- [Work instruction]:
Pictures left aside, return the lines below exactly, from the one with "background: #f9a8d4 ->" to the end, including both ends.

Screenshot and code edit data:
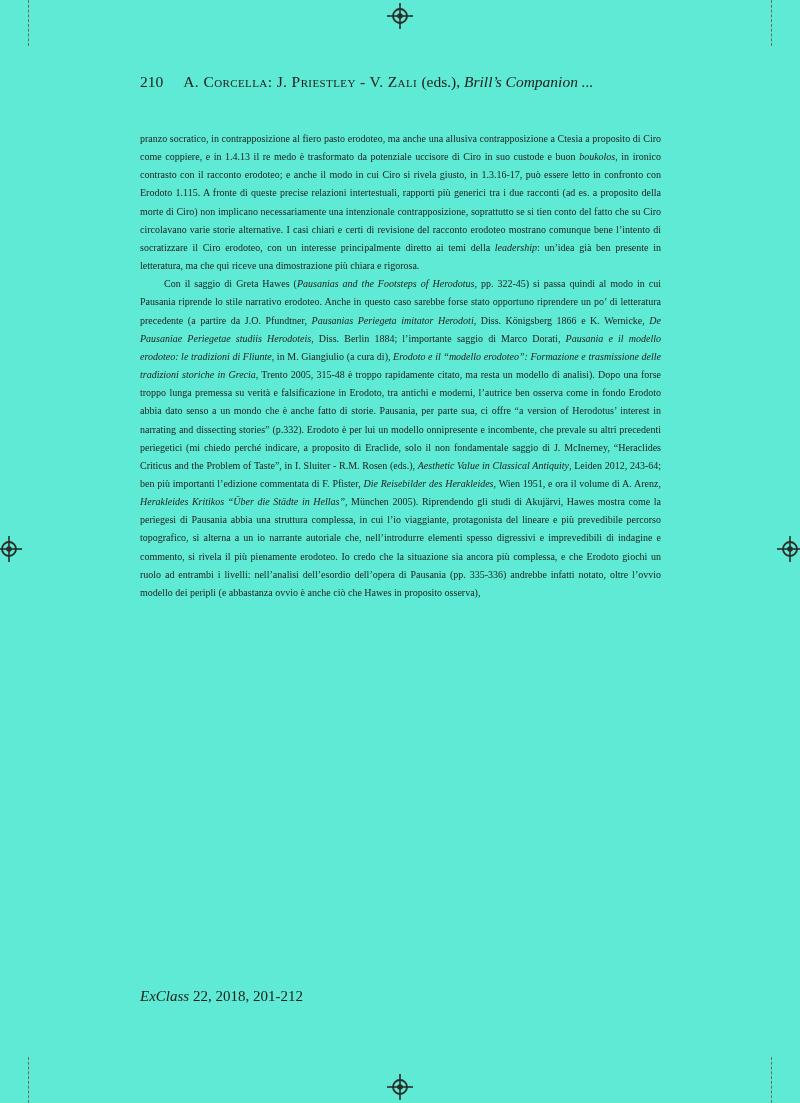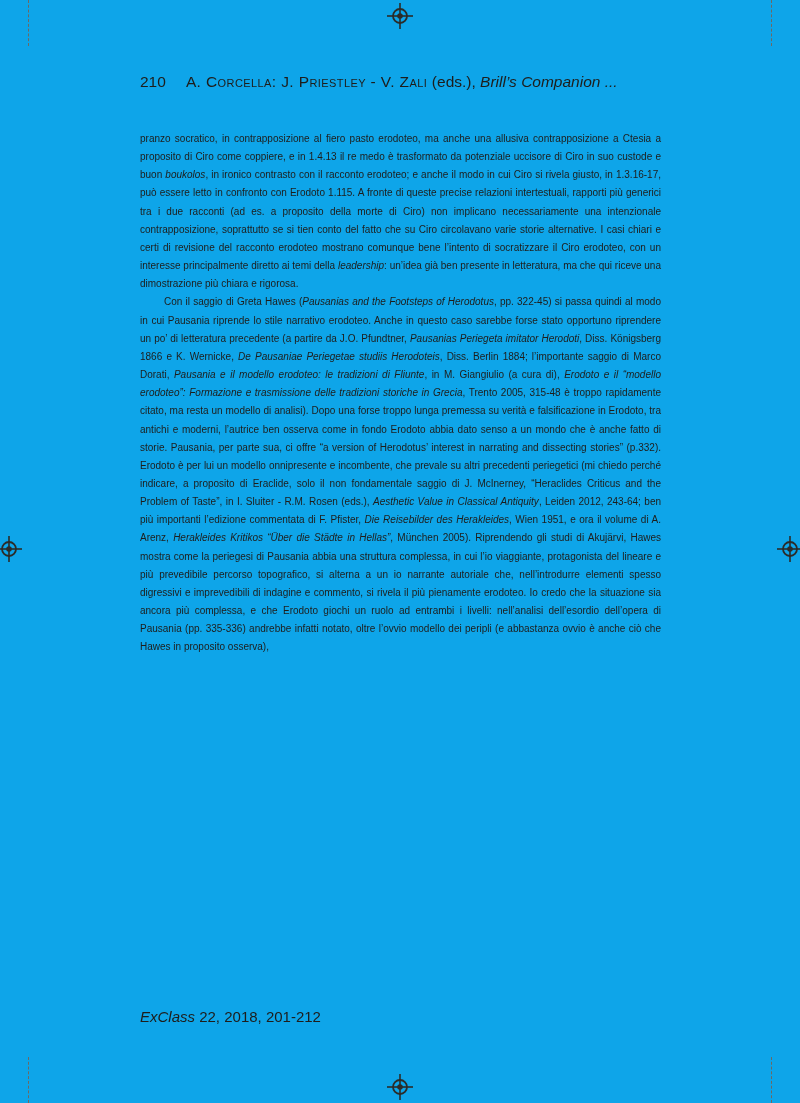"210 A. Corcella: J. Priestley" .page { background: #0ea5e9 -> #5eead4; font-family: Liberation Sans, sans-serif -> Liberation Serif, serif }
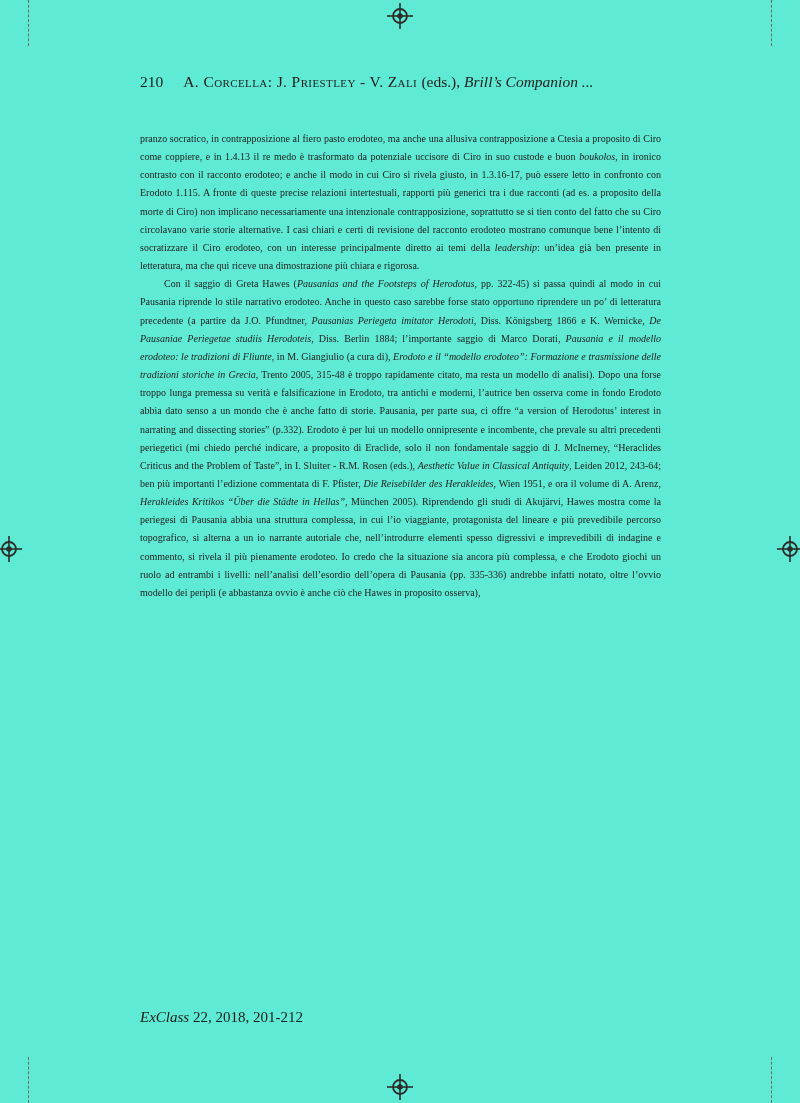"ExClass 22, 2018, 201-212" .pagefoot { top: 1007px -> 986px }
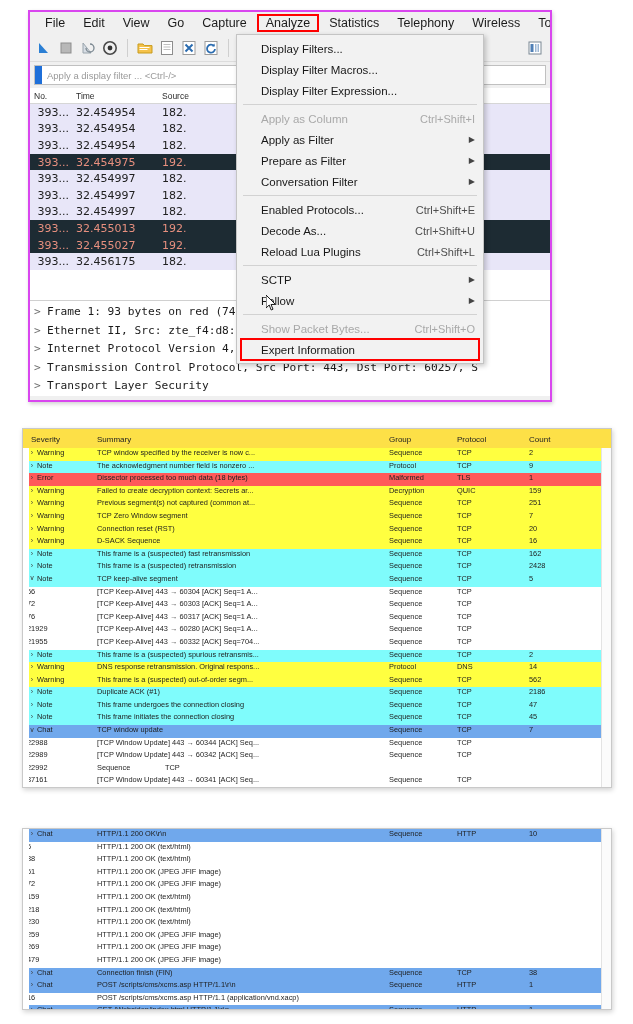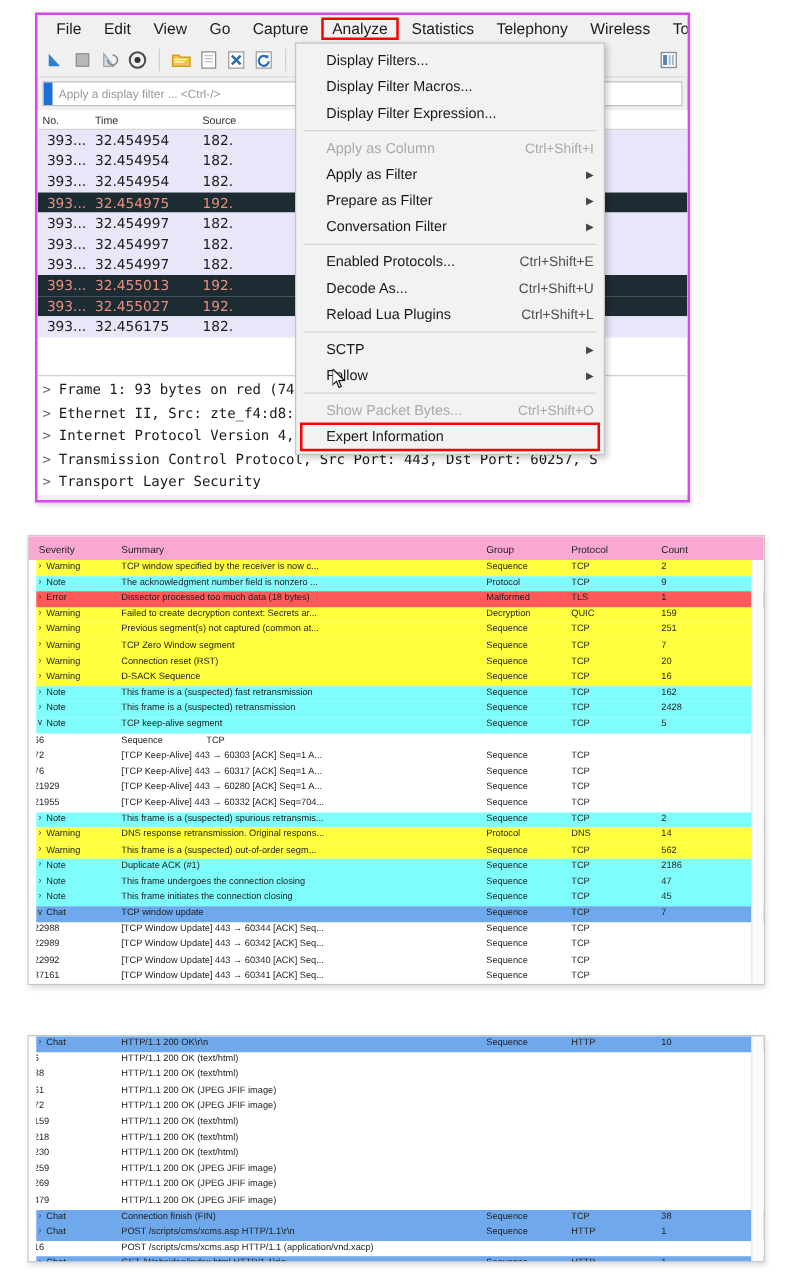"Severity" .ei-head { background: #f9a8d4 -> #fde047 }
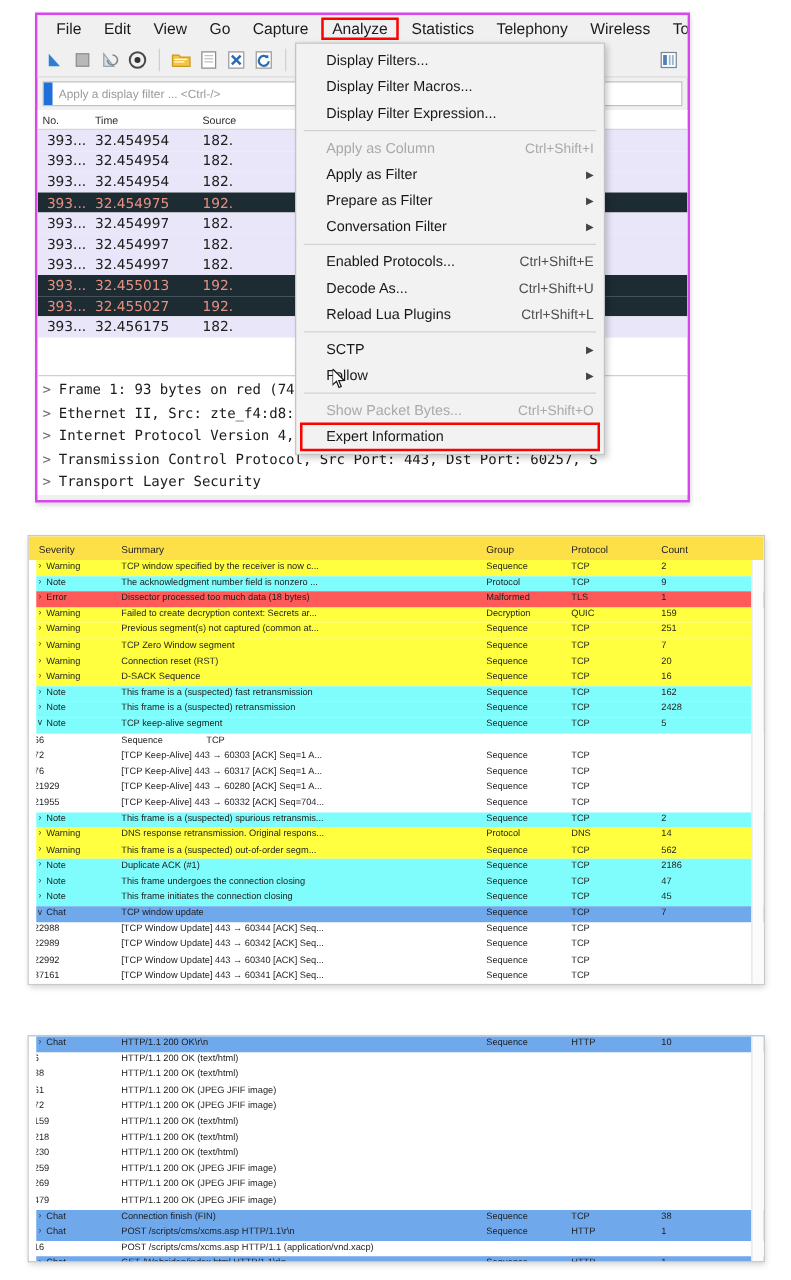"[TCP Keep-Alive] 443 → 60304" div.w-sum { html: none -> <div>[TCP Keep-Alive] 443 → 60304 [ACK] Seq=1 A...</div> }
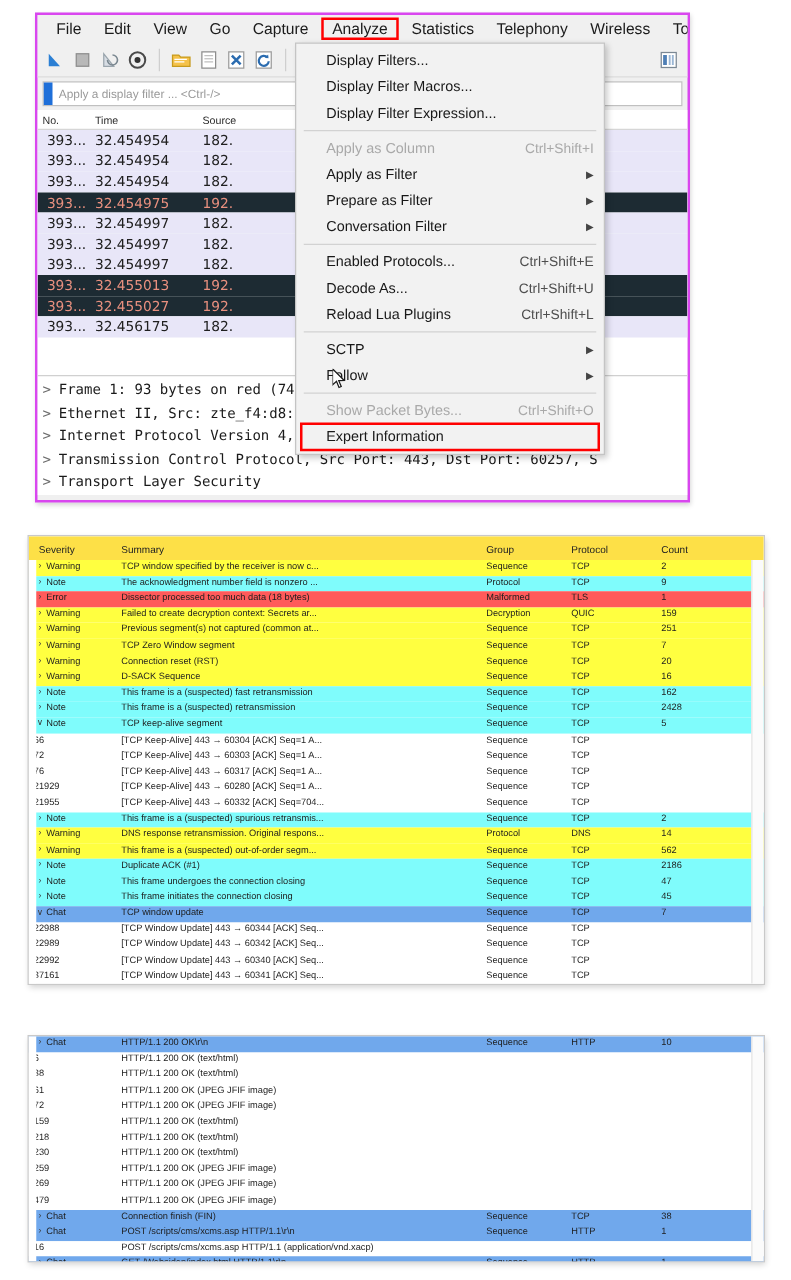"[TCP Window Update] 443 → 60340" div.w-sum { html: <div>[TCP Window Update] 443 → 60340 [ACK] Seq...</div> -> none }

- [Output for this task]:
"Severity" .ei-head { background: #f9a8d4 -> #fde047 }
"[TCP Keep-Alive] 443 → 60304" div.w-sum { html: none -> <div>[TCP Keep-Alive] 443 → 60304 [ACK] Seq=1 A...</div> }
"[TCP Window Update] 443 → 60340" div.w-sum { html: <div>[TCP Window Update] 443 → 60340 [ACK] Seq...</div> -> none }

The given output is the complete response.